CS Search Architecture
As shown below:
ContextSearch: The query entry, accepts the query conditions defined in the Map form, and returns the corresponding results according to the conditions.
Building module: Each condition type corresponds to a Parser, which is responsible for converting the condition in the form of Map into a Condition object, which is implemented by calling the logic of ConditionBuilder. Conditions with complex logical relationships will use ConditionOptimizer to optimize query plans based on cost-based algorithms.
Execution module: Filter out the results that match the conditions from the Cache. According to different query targets, there are three execution modes: Ruler, Fetcher and Match. The specific logic is described later.
Evaluation module: Responsible for calculation of conditional execution cost and statistics of historical execution status.

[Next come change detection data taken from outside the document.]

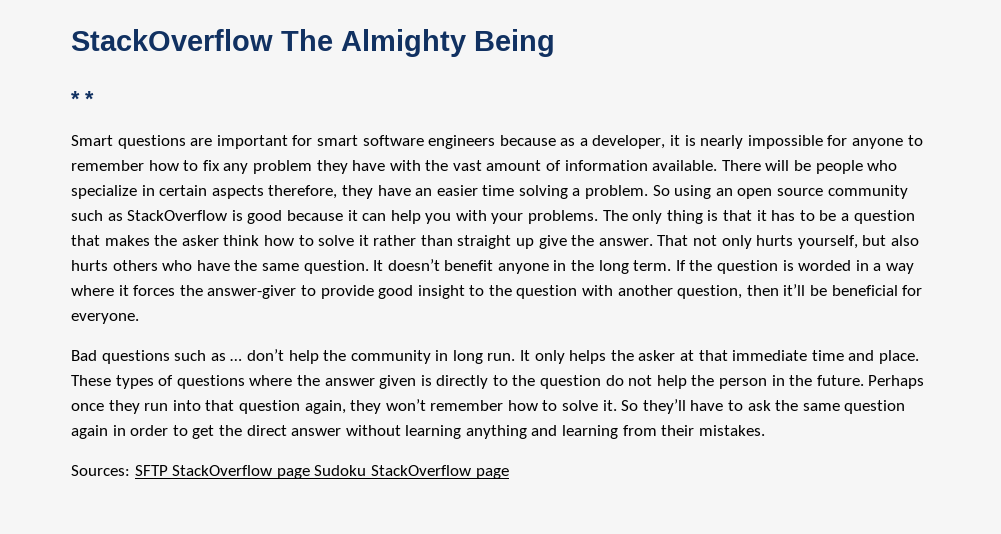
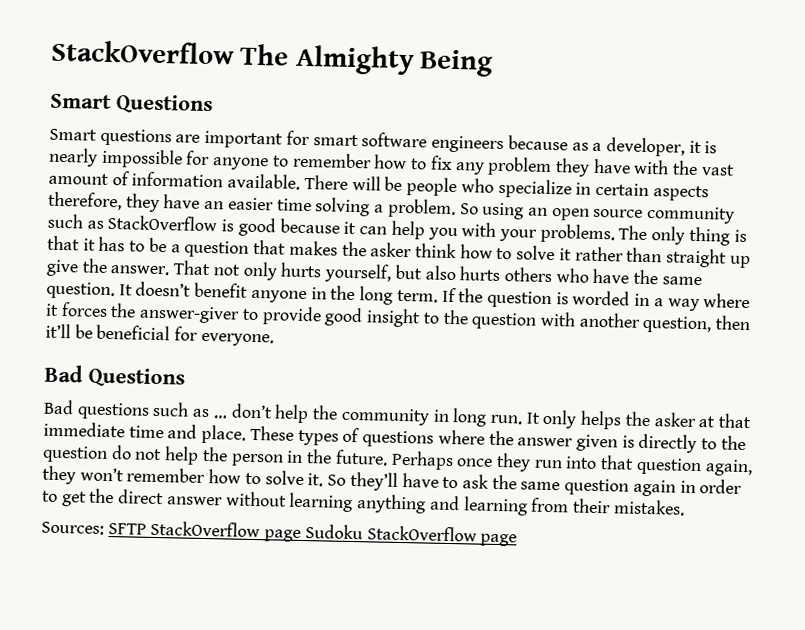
[71,91,94,106] * * -> [50,93,213,115] Smart Questions
(139, 318) none -> [44,364,185,388] // Bad Questions

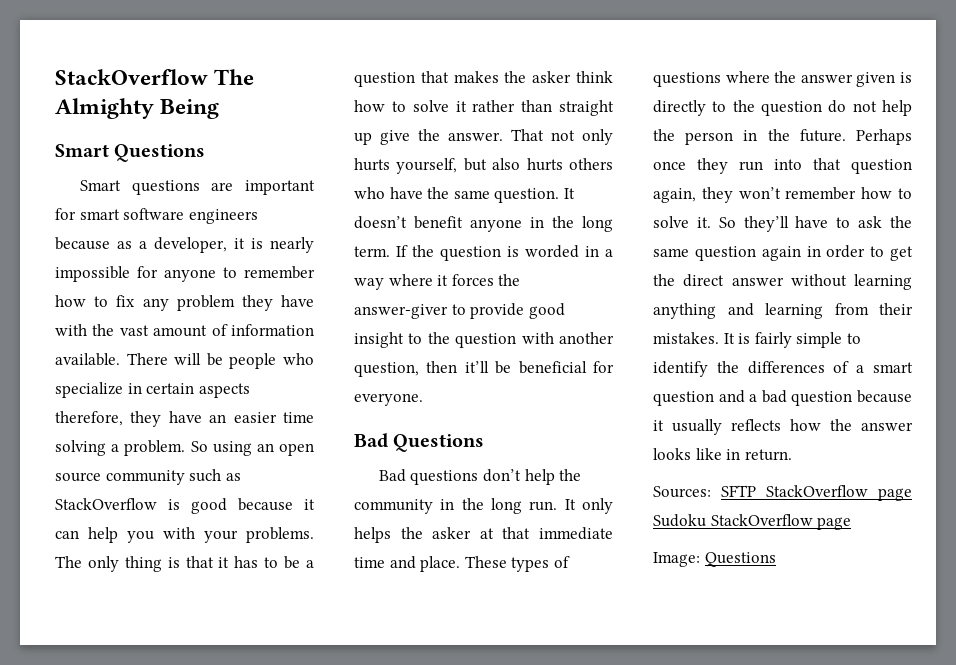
[152,401,227,419] such as … -> (479, 477) none
(450, 415) none -> [461,498,484,510] the
(685, 507) none -> [723,332,861,348] [653,361,913,377] [653,390,912,406] [653,419,913,435] [653,448,792,461] It is fairly simple to identify the differences of a smart question and a bad question because it usually reflects how the answer looks like in return.
(518, 540) none -> [653,552,776,567] // Image: Questions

A query condition specifies how to filter out the part that meets the condition from a ContextKeyValue collection. The query conditions can be used to form more complex query conditions through logical operations.
Support ContextType, ContextScope, KeyWord matching
Corresponding to a Condition type
In Cache, these should have corresponding indexes
Support contains/regex matching mode for key
ContainsContextSearchCondition: contains a string
RegexContextSearchCondition: match a regular expression
Support logical operations of or, and and not
- Unary operation UnaryContextSearchCondition:
Support logical operations of a single parameter, such as NotContextSearchCondition
- Binary operation BinaryContextSearchCondition:
Support the logical operation of two parameters, defined as LeftCondition and RightCondition, such as OrContextSearchCondition and AndContextSearchCondition
Each logical operation corresponds to an implementation class of the above subclass
The UML class diagram of this part is as follows:
Support construction through ContextSearchConditionBuilder: When constructing, if multiple ContextType, ContextScope, KeyWord, contains/regex matches are declared at the same time, they will be automatically connected by And logical operation
Support logical operations between Conditions and return new Conditions: And, Or and Not (considering the form of condition1.or(condition2), the top-level interface of Condition is required to define logical operation methods)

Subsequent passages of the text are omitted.